A causa é a ativação do sistema adrenérgico. Conforme o médico, o corpo libera mais adrenalina, que faz a pressão subir e o coração acelerar, além de estimular a vasoconstrição (contração dos vasos arteriais). ''Tudo isso aumenta as chances de infarto'', esclarece, lembrando que a estatística aplica-se ao Brasil, onde o clima é tropical. ''Nos países frios, a genética das pessoas é mais adaptada às baixas temperaturas.''
O cardiologista ressalta que a pressão arterial também aumenta no frio. ''Pacientes com a pressão controlada passam a ter crises de hipertensão'', afirma. Acidentes vasculares cerebrais, angina e arritmias também aumentam nessa época. Por isso, ele recomenda cuidados redobrados para quem apresenta fatores de risco, o que inclui idosos, pessoas com problemas coronarianos, hipertensos e diabéticos.
A prevenção é simples.
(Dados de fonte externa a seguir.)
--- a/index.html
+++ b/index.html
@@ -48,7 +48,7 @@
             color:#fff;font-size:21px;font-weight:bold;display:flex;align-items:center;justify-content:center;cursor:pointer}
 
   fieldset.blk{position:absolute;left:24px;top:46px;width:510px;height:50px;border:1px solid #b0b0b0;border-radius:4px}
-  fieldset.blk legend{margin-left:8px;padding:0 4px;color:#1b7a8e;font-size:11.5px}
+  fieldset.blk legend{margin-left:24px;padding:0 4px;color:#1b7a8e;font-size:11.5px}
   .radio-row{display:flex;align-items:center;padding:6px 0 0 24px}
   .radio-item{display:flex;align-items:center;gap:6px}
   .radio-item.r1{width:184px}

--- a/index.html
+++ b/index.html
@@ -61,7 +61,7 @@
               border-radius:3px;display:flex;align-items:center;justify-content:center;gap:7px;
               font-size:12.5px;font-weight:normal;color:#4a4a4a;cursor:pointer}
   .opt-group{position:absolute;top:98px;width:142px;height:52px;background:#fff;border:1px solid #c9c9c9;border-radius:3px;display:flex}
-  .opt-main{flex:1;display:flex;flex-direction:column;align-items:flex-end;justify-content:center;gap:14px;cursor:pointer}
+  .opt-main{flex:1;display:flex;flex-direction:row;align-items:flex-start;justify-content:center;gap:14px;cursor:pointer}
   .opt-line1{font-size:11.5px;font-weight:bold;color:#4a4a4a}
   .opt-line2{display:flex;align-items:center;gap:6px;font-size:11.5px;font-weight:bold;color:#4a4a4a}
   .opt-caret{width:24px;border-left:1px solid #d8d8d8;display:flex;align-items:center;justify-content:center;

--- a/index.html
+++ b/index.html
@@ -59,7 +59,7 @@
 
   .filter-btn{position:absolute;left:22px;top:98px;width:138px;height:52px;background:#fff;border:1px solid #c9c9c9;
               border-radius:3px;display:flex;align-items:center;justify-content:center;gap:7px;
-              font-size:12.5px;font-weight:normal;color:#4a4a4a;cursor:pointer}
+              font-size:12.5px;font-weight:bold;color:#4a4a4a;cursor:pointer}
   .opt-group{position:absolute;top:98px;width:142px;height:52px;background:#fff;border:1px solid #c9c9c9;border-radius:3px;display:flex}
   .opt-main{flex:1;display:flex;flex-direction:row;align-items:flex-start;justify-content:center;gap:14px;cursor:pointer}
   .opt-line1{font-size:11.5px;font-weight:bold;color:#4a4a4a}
Além do controle rigoroso da pressão arterial por meio da realização de aferições mais frequentes, Nazima orienta evitar a exposição ao frio com sistemas de aquecimento e roupas adequadas. Ele lembra que o consumo de sal, normalmente maior no inverno, deve continuar moderado.
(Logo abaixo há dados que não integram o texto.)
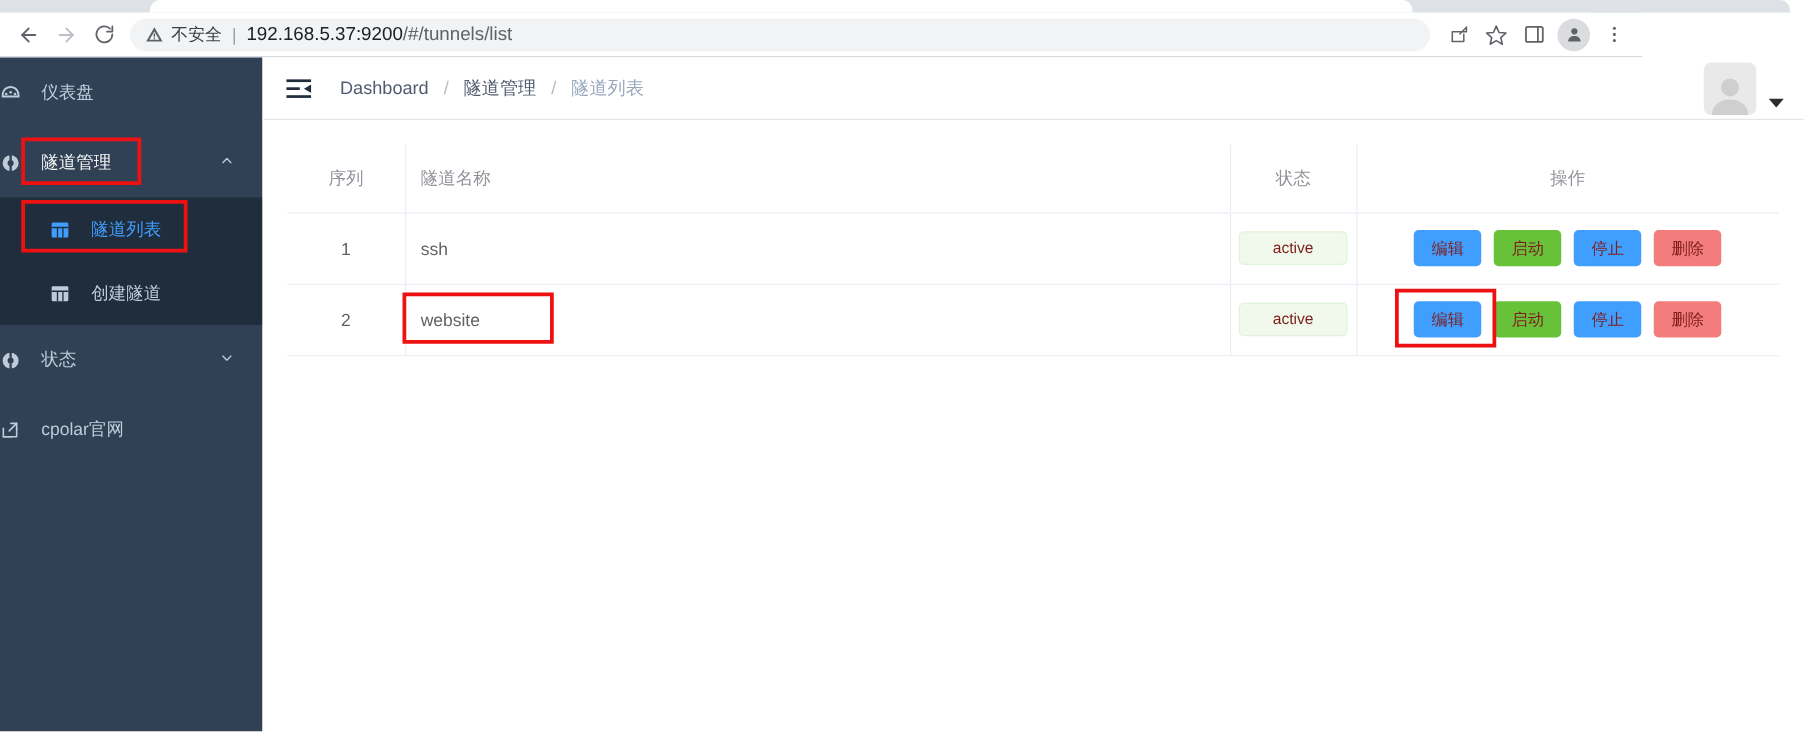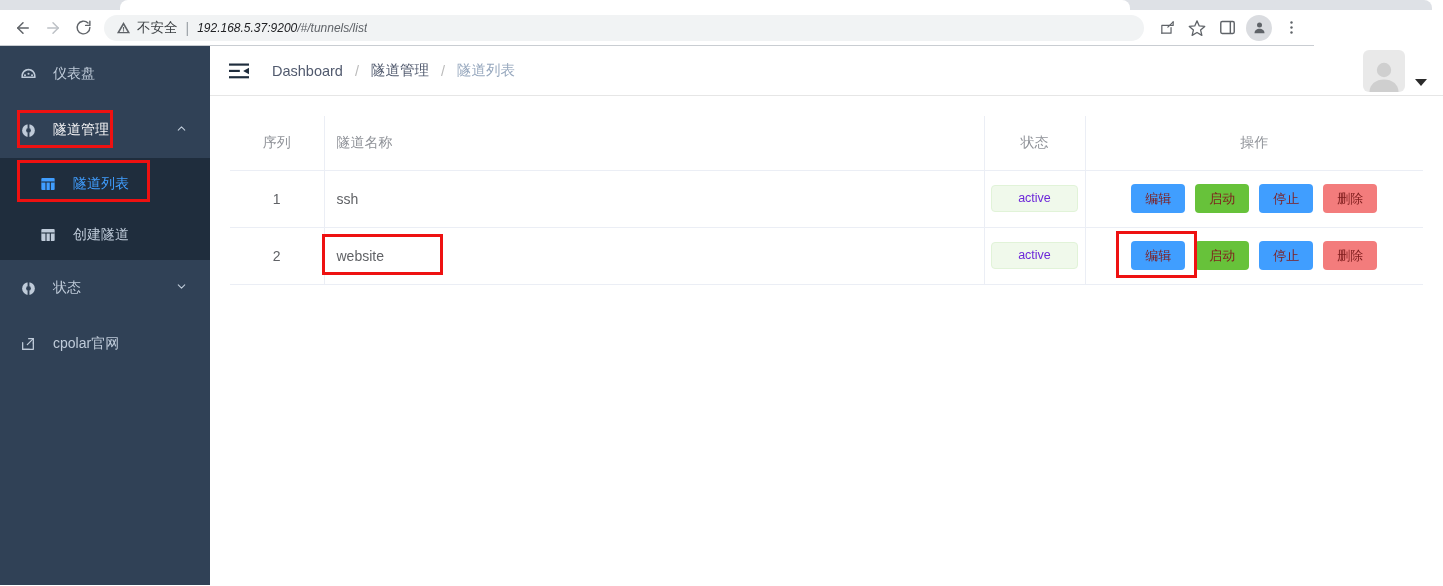--- a/index.html
+++ b/index.html
@@ -64,7 +64,7 @@
     color: #9aa0a6; margin: 0 8px; font-size: 14px;
   }
   #omnibox .url {
-    font-size: 12px; color: #202124; white-space: nowrap; overflow: hidden; font-style: italic;
+    font-size: 15px; color: #202124; white-space: nowrap; overflow: hidden;
   }
   #omnibox .url .dim { color: #5f6368; }
   #toolbar-right { display: flex; align-items: center; flex: 0 0 auto; }

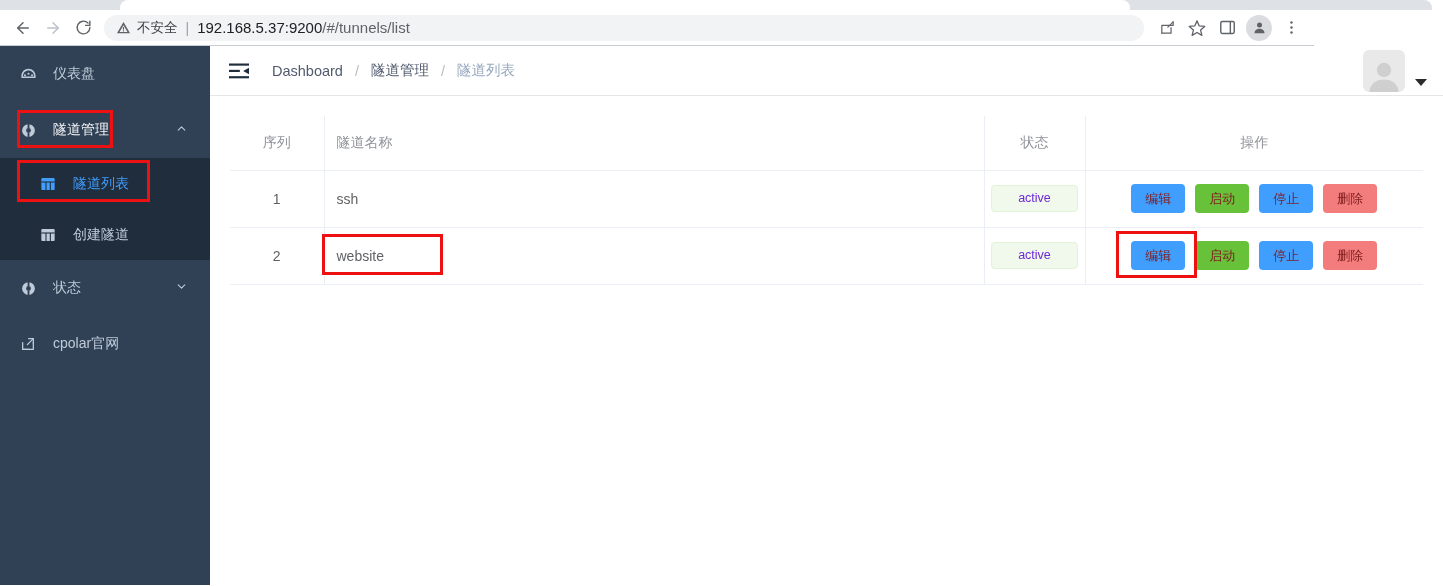--- a/index.html
+++ b/index.html
@@ -100,7 +100,6 @@
     height: 56px;
     display: flex;
     align-items: center;
-    padding-left: 20px;
     color: #bfcbd9;
     font-size: 14px;
     cursor: pointer;

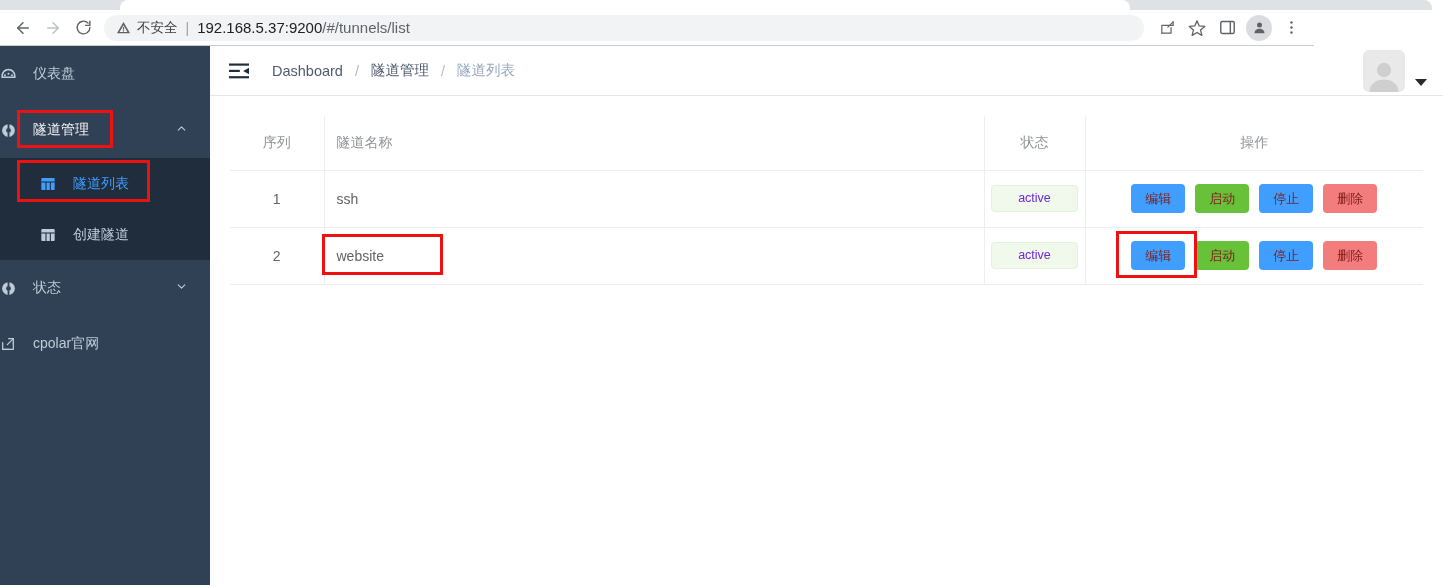--- a/index.html
+++ b/index.html
@@ -226,7 +226,7 @@
     border-radius: 4px;
     background: #f0f9eb;
     border: 1px solid #e1f3d8;
-    color: #6d28d9;
+    color: #7f1d1d;
   }
 
   .btn-group { display: flex; align-items: center; justify-content: center; gap: 10px; }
A nutricionista Katia Favoreto Nery acrescenta que o exagero no consumo de alimentos gordurosos durante o inverno deve ser evitado. ''A recomendação vale para todos, e não só para quem está no grupo de risco.'' Quando a ingestão de gordura for inevitável, o ideal é consumir fibras que melhoram a digestão e ''carregam'' parte da gordura. ''Por isso é que a laranja e a couve sempre acompanham a feijoada'', exemplifica. (C.A.)